2. O extraordinário repousa onde a unidade é protegida como princípio espiritual
A Escritura declara que é na união que o Senhor ordena a bênção (Salmos 133). Não é uma bênção eventual, é uma bênção estabelecida por decreto. Isso revela que o extraordinário tem endereço espiritual. Deus não improvisa o mover, Ele o derrama onde há alinhamento verdadeiro.
O Pentecostes confirma esse princípio. O Espírito Santo desce quando todos estão no mesmo lugar e no mesmo propósito (Atos 2:1). Eles tinham limitações, medos e incertezas, mas escolheram permanecer juntos. A unidade não eliminou as diferenças, mas submeteu todas elas ao centro da vontade divina, que é o amor a Seu Reino.
Paulo reforça isso ao ensinar que todos fomos batizados em um só Espírito para formar um só corpo (1 Coríntios 12:12–13). Divisão não é apenas um problema relacional, é uma ruptura no funcionamento espiritual do corpo. Onde a unidade é negligenciada, o Reino perde fluidez.
Unidade precisa ser protegida diariamente por honra, maturidade e comunicação saudável. Onde a honra enfraquece, a unidade adoece, e o extraordinário não permanece.
Tenho sido alguém que fortalece o corpo de Cristo ou alguém que apenas ocupa espaço dentro dele?
3. O corpo só sustenta o extraordinário por meio da obediência constante e da fé perseverante.
No Reino de Deus, obedecer é melhor do que sacrificar (1 Samuel 15:22). Sacrifício pode se tornar aparência, mas obediência é rendição. Antes do derramar do Espírito em Atos 2, houve a obediência silenciosa de Atos 1, quando os discípulos permaneceram onde Jesus mandou, mesmo sem entender o tempo.

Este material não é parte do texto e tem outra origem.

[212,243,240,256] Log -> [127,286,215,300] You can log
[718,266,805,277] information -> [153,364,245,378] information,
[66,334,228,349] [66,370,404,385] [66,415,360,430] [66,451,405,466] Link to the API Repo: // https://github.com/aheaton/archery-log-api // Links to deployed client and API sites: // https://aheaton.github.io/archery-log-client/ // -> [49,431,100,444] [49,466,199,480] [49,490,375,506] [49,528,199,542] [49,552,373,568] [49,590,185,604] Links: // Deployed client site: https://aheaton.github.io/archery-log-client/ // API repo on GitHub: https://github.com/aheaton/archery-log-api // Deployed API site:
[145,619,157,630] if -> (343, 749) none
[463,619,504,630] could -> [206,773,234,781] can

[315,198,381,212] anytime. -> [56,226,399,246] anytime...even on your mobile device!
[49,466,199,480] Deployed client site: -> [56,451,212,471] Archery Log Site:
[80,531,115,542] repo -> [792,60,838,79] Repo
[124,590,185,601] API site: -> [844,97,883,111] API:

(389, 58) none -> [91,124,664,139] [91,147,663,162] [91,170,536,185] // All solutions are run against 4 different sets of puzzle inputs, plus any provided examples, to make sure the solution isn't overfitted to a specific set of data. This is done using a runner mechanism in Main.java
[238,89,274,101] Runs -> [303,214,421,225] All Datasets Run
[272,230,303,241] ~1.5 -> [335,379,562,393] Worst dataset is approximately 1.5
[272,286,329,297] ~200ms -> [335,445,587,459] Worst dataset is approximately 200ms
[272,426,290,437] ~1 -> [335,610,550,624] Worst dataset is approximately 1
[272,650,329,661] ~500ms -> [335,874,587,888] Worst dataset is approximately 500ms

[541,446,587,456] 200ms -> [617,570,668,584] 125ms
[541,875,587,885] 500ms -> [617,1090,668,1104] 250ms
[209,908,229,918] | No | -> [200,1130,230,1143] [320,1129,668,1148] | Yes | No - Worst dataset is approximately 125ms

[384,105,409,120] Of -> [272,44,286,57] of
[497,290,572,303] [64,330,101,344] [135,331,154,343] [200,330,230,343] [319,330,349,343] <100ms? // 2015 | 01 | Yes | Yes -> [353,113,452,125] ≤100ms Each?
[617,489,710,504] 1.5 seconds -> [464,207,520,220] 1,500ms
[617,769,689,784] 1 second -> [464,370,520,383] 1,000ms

O extraordinário sempre vem depois da obediência.
A fé também se torna essencial nesse processo. Hebreus nos exorta a guardar firme a confissão da esperança, sem vacilar, e a nos estimularmos mutuamente à perseverança (Hebreus 10:23–25). O Reino de Deus não se sustenta por empolgação momentânea, mas por fidelidade contínua.
Abraão viveu esse princípio. Ele recebeu a promessa, caminhou por anos sem ver o cumprimento imediato, mas permaneceu alinhado ao chamado. O extraordinário de Deus cresce no terreno da constância.
Tenho permanecido fiel quando o processo se alonga ou apenas quando os resultados aparecem?
O novo de Deus não é mantido por entusiasmo, mas por obediência diária e fé madura.
Conclusão
Jesus orou para que fôssemos um porque Ele sabia que o mundo só creria ao ver o Reino de Deus funcionando de forma madura. Unidade não é apenas proteção interna, é testemunho externo. Amor, obediência e fé não são apenas virtudes espirituais, são marcas visíveis do governo do Reino na igreja.
O extraordinário não é para quem apenas anda junto. É para quem decidiu viver como corpo.
Onde há amor que governa, o corpo permanece. Onde há unidade protegida, o céu governa.
Onde há obediência simples, o mover se sustenta. Onde há fé perseverante, o propósito avança.
Este é o chamado para a nossa igreja neste tempo. Não apenas caminhar lado a lado, mas viver em aliança. Porque o novo e extraordinário de Deus não visita ajuntamentos. Ele repousa sobre um corpo que decidiu permanecer debaixo do governo de Deus.